Wednesday, August 01, 2007

DIREITOS DE PROPRIEDADE - CHINA

in The Economist

One household, one vote
Jul 12th 2007 JIUXIANQIAOFrom The Economist print edition
A novel approach to conflict-resolution

RETIRED workers who once made everything from nuclear-bomb components to wireless equipment are now living miserably in cockroach-infested slums in this corner of north-east Beijing. Many of them are also disgruntled with the compensation offered by developers who want to move them out. Disputes over relocation are rife across China, but this one is stirring a broader debate: about the meaning of democracy.

Dashanzi is a well-known trendy part of the capital, where avant-garde artists have set up studios in the abandoned factories that once formed the proud hub of China's military-electronics industry. Far less visited is Jiuxianqiao to its south, where the workers lived. Their blocks of flats, built by the Russians and East Germans in the 1950s, were once among the best in Beijing. These days, the 20,000 former workers and family members who still live in them mostly agree that housing in Beijing does not get much worse.

But they cannot agree on a common approach to the developer that wants to knock down their buildings and, reportedly, to build them new ones, as well as luxury-apartment blocks. The company will give them new flats free of charge, and cash to tide them over until these are built. Some residents say the offer is inadequate. Others, desperate to leave the cramped barrack-like buildings, where kitchens and lavatories are often shared between families, are happy to take it.
For the first reported time in the fractious history of China's recent urban makeover, residents on June 9th had a chance to vote on the offer. A month later state-owned newspapers are still poring over that event. Some called it a referendum, a term not used lightly in China. Under the Communist Party there should be no need for referendums since the party represents the will of the people. The party's dim view of this technique is evident in its dealings with Taiwan (see
article).

Ba Changrui, deputy party chief of Jiuxianqiao, which includes the slums as well as Dashanzi and its now arty factories, says he is angry with the Chinese media for portraying this as a referendum. It was, he says, merely a way of canvassing public opinion. The result imposed no obligations on the developer. In any event, it was not clear-cut: 44.8% of households voted in favour of the offer and 22.4% against, and the rest did not vote at all. But Mr Ba's denials have not stopped a torrent of media comment, some of it pasted by residents on outdoor walls.
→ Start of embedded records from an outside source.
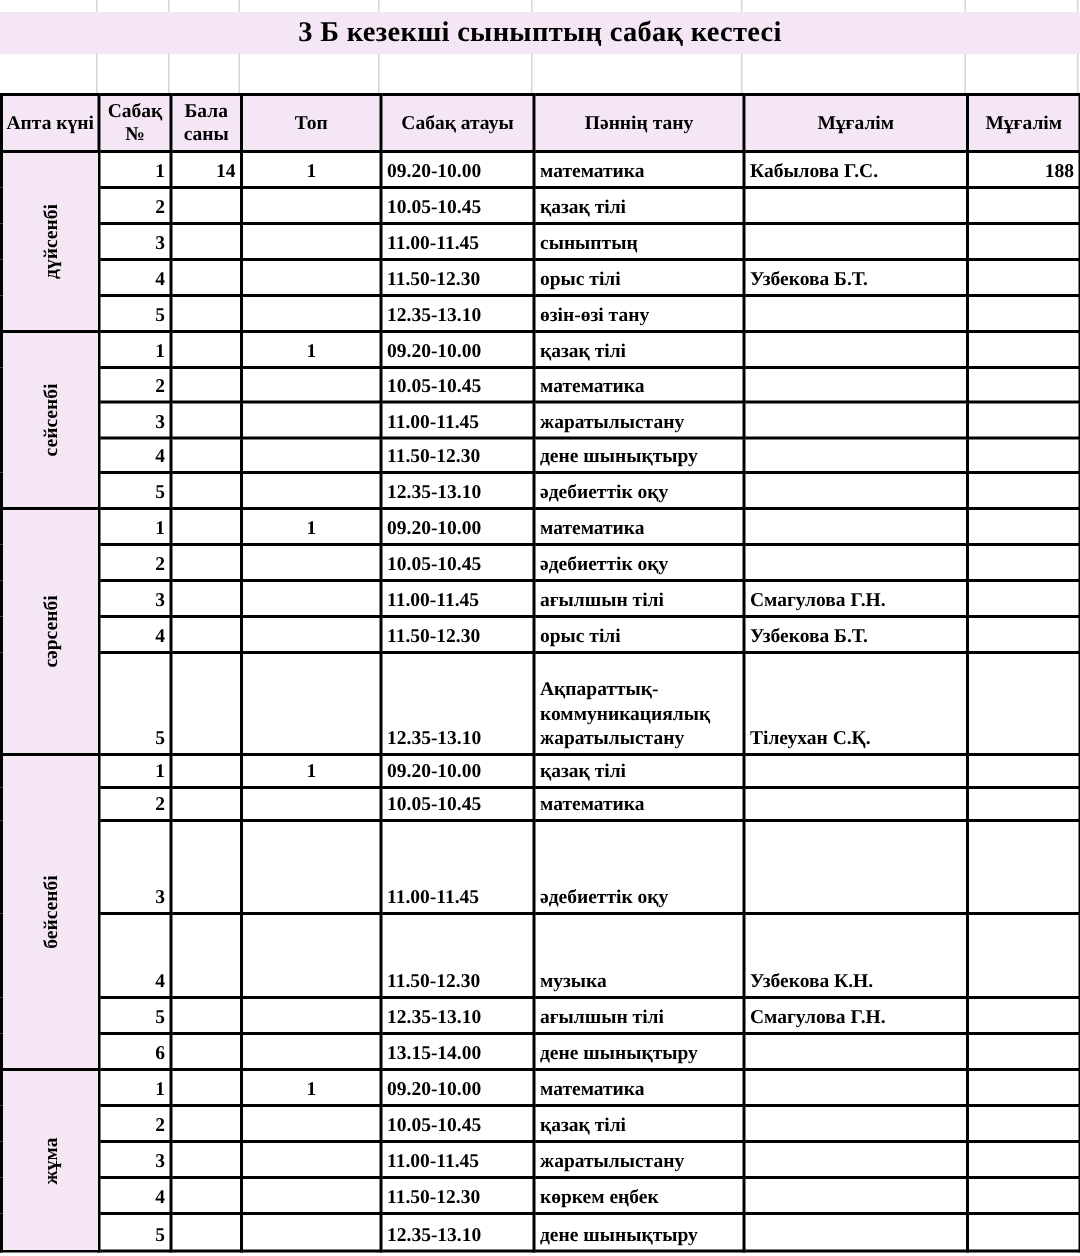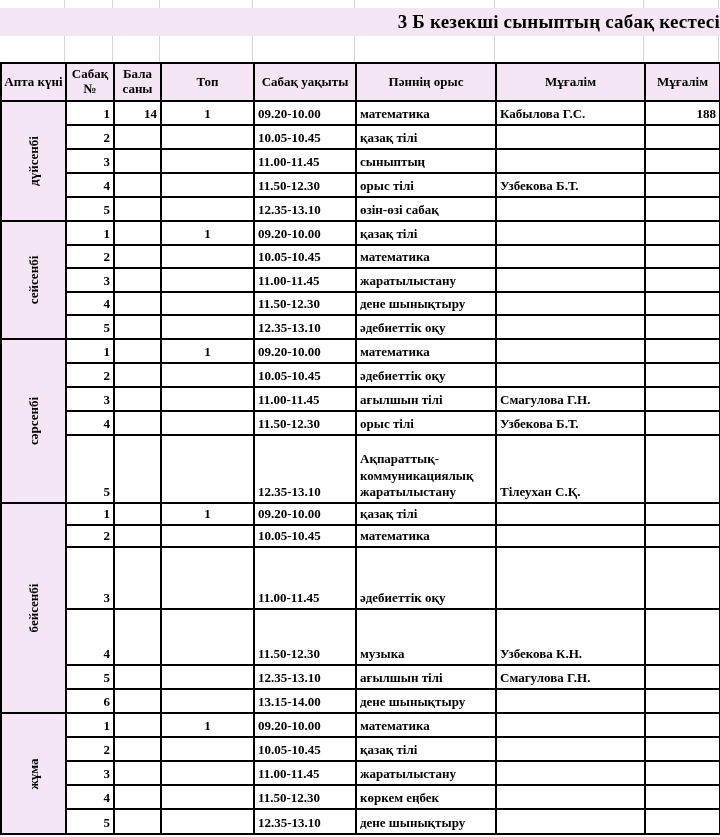--- a/index.html
+++ b/index.html
@@ -15,21 +15,21 @@
     font-family:"Liberation Serif","DejaVu Serif",serif;
     color:var(--ink);
     -webkit-font-smoothing:antialiased;
   }
   .grid-strip{display:flex;width:720px;}
   .grid-strip .gcell{flex:0 0 auto;border-right:1px solid var(--grid);height:100%;}
   .strip-top{height:8px;}
   .strip-mid{height:26px;}
   .title-band{
     width:720px;height:28px;background:var(--lav);
-    display:flex;align-items:center;justify-content:flex-end;
+    display:flex;align-items:center;justify-content:center;
   }
   .title-band .title-text{
     font-size:19px;font-weight:bold;letter-spacing:0.2px;white-space:nowrap;
   }
   table.timetable{
     border-collapse:collapse;table-layout:fixed;
     width:719px;margin:0;
   }
   table.timetable th,
   table.timetable td{
@@ -105,22 +105,22 @@
       <col class="col-subject">
       <col class="col-teacher">
       <col class="col-room">
   </colgroup>
   <thead>
     <tr>
       <th>Апта күні</th>
       <th>Сабақ №</th>
       <th>Бала саны</th>
       <th>Топ</th>
-      <th>Сабақ уақыты</th>
-      <th>Пәннің орыс</th>
+      <th>Сабақ атауы</th>
+      <th>Пәннің тану</th>
       <th>Мұғалім</th>
       <th>Мұғалім</th>
     </tr>
   </thead>
   <tbody>
       <tr style="height: 24px;">
         <td class="day-cell" rowspan="5">
           <span class="day-label">дүйсенбі</span>
         </td>
         <td class="c-num">1</td>
@@ -156,21 +156,21 @@
         <td class="c-time">11.50-12.30</td>
         <td class="c-subject">орыс тілі</td>
         <td class="c-teacher">Узбекова Б.Т.</td>
         <td class="c-room"></td>
       </tr>
       <tr style="height: 24px;">
         <td class="c-num">5</td>
         <td class="c-count"></td>
         <td class="c-group"></td>
         <td class="c-time">12.35-13.10</td>
-        <td class="c-subject">өзін-өзі сабақ</td>
+        <td class="c-subject">өзін-өзі тану</td>
         <td class="c-teacher"></td>
         <td class="c-room"></td>
       </tr>
       <tr style="height: 24px;">
         <td class="day-cell" rowspan="5">
           <span class="day-label">сейсенбі</span>
         </td>
         <td class="c-num">1</td>
         <td class="c-count"></td>
         <td class="c-group">1</td>

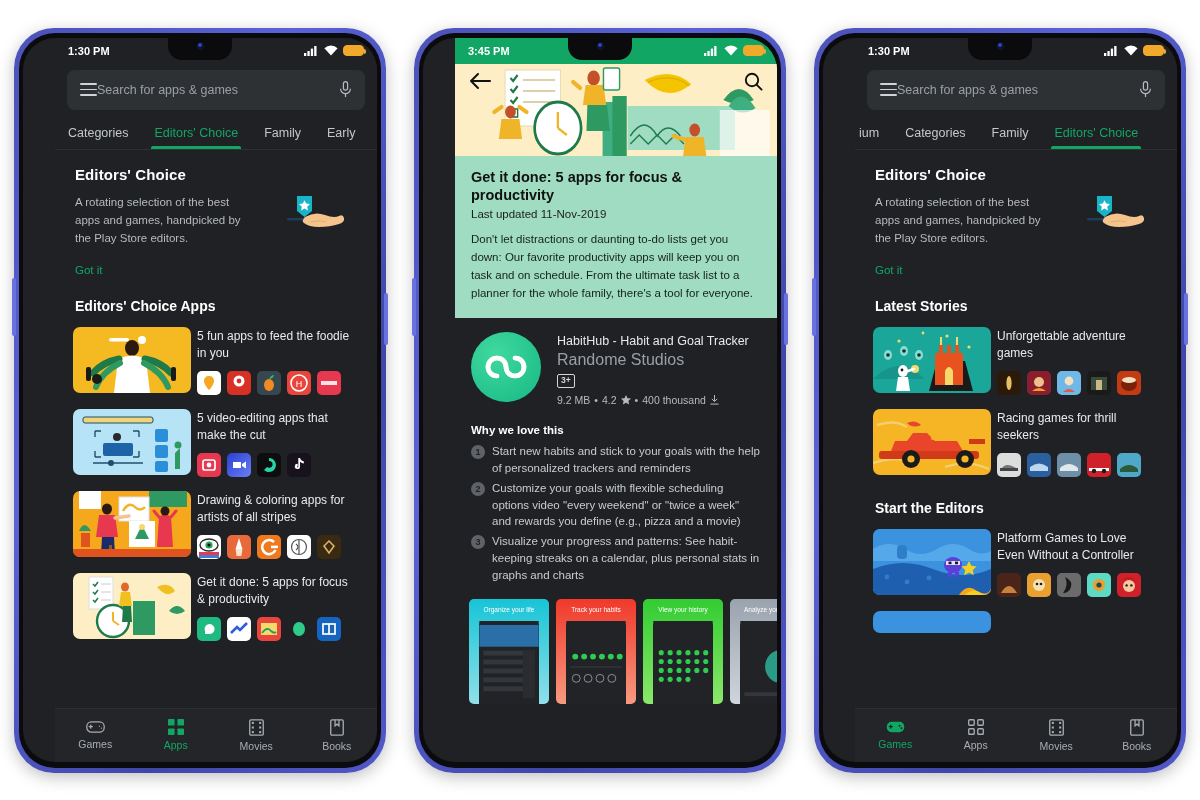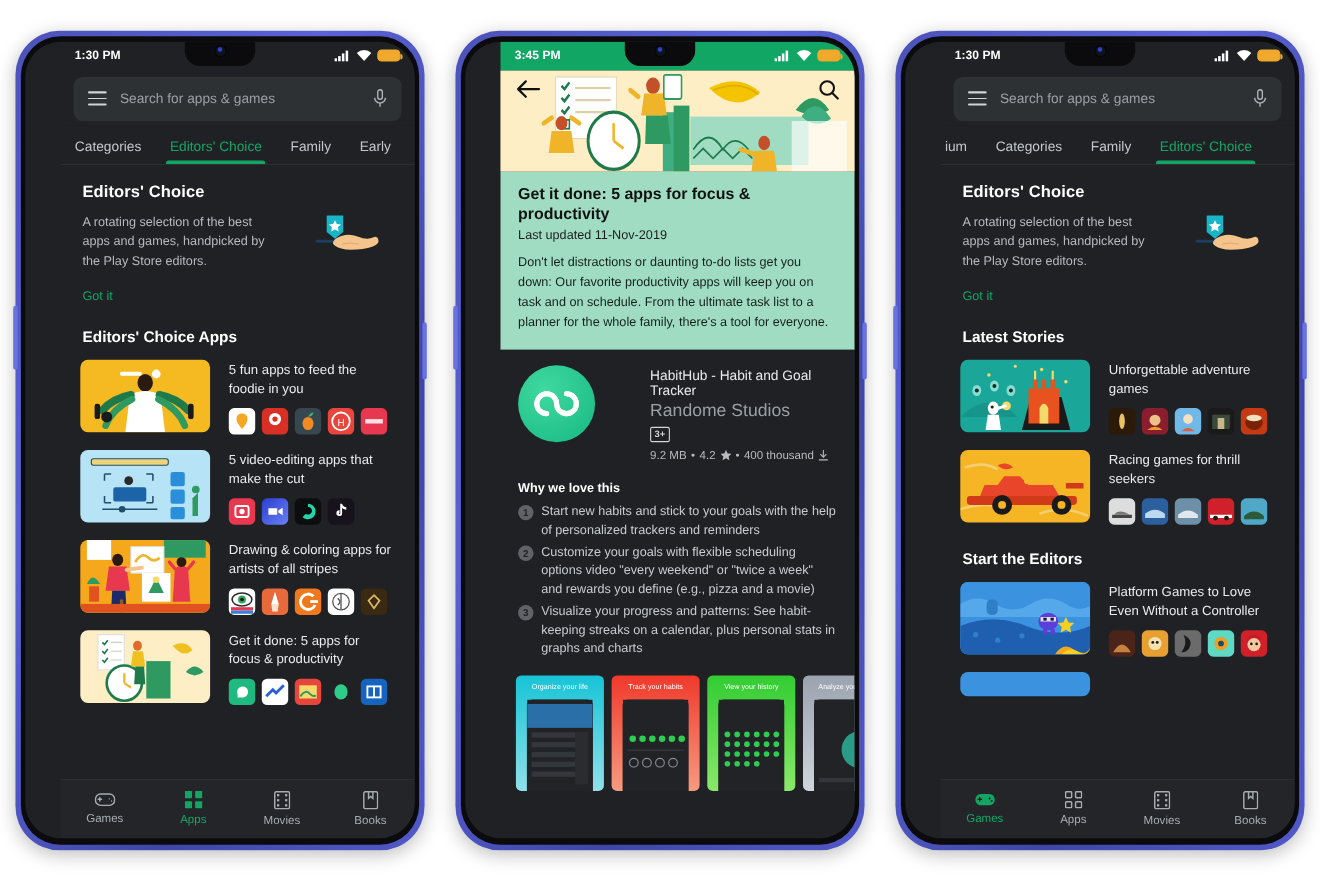--- a/index.html
+++ b/index.html
@@ -72,21 +72,21 @@
   .ic-batt {
     width:21px; height:11px; border-radius:4px;
     background:#f0a92a; border:1.5px solid #f0a92a; position:relative;
   }
   .ic-batt::after{content:"";position:absolute;right:-3px;top:3px;width:2px;height:5px;background:#f0a92a;border-radius:0 2px 2px 0;}
 
   
   .searchwrap { padding:6px 12px 4px 12px; background:#1f2124; flex:0 0 auto; }
   .searchbar {
     height:40px; border-radius:8px; background:#2e3134;
-    display:flex; align-items:center; gap:12px; padding:0 13px;
+    display:flex; align-items:center; padding:0 13px;
   }
   .hamb { width:17px; height:13px; display:flex; flex-direction:column; justify-content:space-between; flex:0 0 auto;}
   .hamb i { display:block; height:1.8px; background:#cfd2d6; border-radius:1px; }
   .search-ph { flex:1; font-size:12.5px; color:#9aa0a6; }
   .mic { flex:0 0 auto; }
 
   
   .tabs {
     display:flex; align-items:flex-end;
     background:#1f2124; flex:0 0 auto;
@@ -112,21 +112,21 @@
   
   .promo { padding:16px 20px 4px 20px; position:relative; }
   .promo h2 { font-size:15px; color:#fff; font-weight:bold; letter-spacing:.1px; }
   .promo p { font-size:11.5px; color:#b6babe; line-height:1.58; margin-top:10px; max-width:175px; }
   .promo .gotit { color:#12a665; font-size:11.5px; margin-top:17px; display:inline-block; }
   .promo-art { position:absolute; right:24px; top:42px; width:78px; height:52px; }
 
   .sec-title { font-size:14px; color:#fff; font-weight:bold; padding:16px 20px 6px 20px; }
 
   
-  .row { display:flex; gap:17px; padding:7px 20px 7px 18px; align-items:flex-start; }
+  .row { display:flex; gap:6px; padding:7px 20px 7px 18px; align-items:flex-start; }
   .row-thumb { width:118px; height:66px; border-radius:7px; flex:0 0 auto; overflow:hidden; position:relative; }
   .row-body { flex:1; min-width:0; padding-top:1px; }
   .row-title { font-size:12px; color:#e8eaed; line-height:1.42; }
   .icon-strip { display:flex; gap:6px; margin-top:9px; }
   .app-ic { width:24px; height:24px; border-radius:5px; flex:0 0 auto; overflow:hidden; position:relative; }
 
   
   .botnav {
     flex:0 0 54px; height:54px;
     background:#232528;
@@ -140,21 +140,21 @@
   
   .hero { height:92px; position:relative; flex:0 0 auto; overflow:hidden; background:#fdeec6; }
   .hero-top { position:absolute; inset:0; display:flex; justify-content:space-between; align-items:flex-start; padding:8px 14px; z-index:5; }
   .art-body { background:#9fdcc2; padding:12px 16px 16px 16px; }
   .art-title { font-size:14.5px; color:#111; font-weight:bold; line-height:1.3; }
   .art-sub { font-size:11.5px; color:#1d1d1d; margin-top:3px; }
   .art-desc { font-size:11.5px; color:#15221c; line-height:1.55; margin-top:11px; }
 
   .appcard { display:flex; gap:16px; padding:14px 16px 10px 16px; background:#1f2124; align-items:flex-start; }
   .appcard-icon { width:70px; height:70px; border-radius:50%; flex:0 0 auto; overflow:hidden; }
-  .appcard-body { flex:1; padding-top:2px;margin-left:34px; }
+  .appcard-body { flex:1; padding-top:2px; }
   .app-name { font-size:12.5px; color:#e8eaed; }
   .app-dev { font-size:16px; color:#9aa0a6; margin-top:3px; }
   .rating-badge { display:inline-block; border:1.3px solid #d3d6d9; color:#d3d6d9; font-size:8.5px; font-weight:bold; padding:0px 3px; border-radius:2px; margin-top:5px; line-height:1.35;}
   .app-meta { font-size:10.5px; color:#b6babe; margin-top:6px; display:flex; align-items:center; gap:4px; }
 
   .why { padding:8px 16px 4px 16px; }
   .why h3 { font-size:11.5px; color:#fff; font-weight:bold; margin-bottom:7px; }
   .why-item { display:flex; gap:7px; margin-bottom:3px; }
   .why-num {
     flex:0 0 auto; width:14px; height:14px; border-radius:50%;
Many Jiuxianqiao residents are long-term tenants rather than owner-occupiers. A wave of property privatisation in the late 1990s passed the area by because of the difficulty of dealing with the shared facilities. Many press articles have nevertheless denounced the use of a referendum to decide the fate of individuals' private property. Property rights, argued one commentator, were a “core human right” that could not be taken away by democracy.

But as the Legal Daily noted this week, democracies could tamper with property rights by imposing taxes. And to say that a referendum was a tyranny of the majority was a misunderstanding. “Modern democracy also means protecting the minority,” it argued. Democracy can also be confusing. In Jiuxianqiao a simple majority has approved the developer's offer. But no one knows what to make of that. As those with more experience of ballots could have told them: voting is the easy part.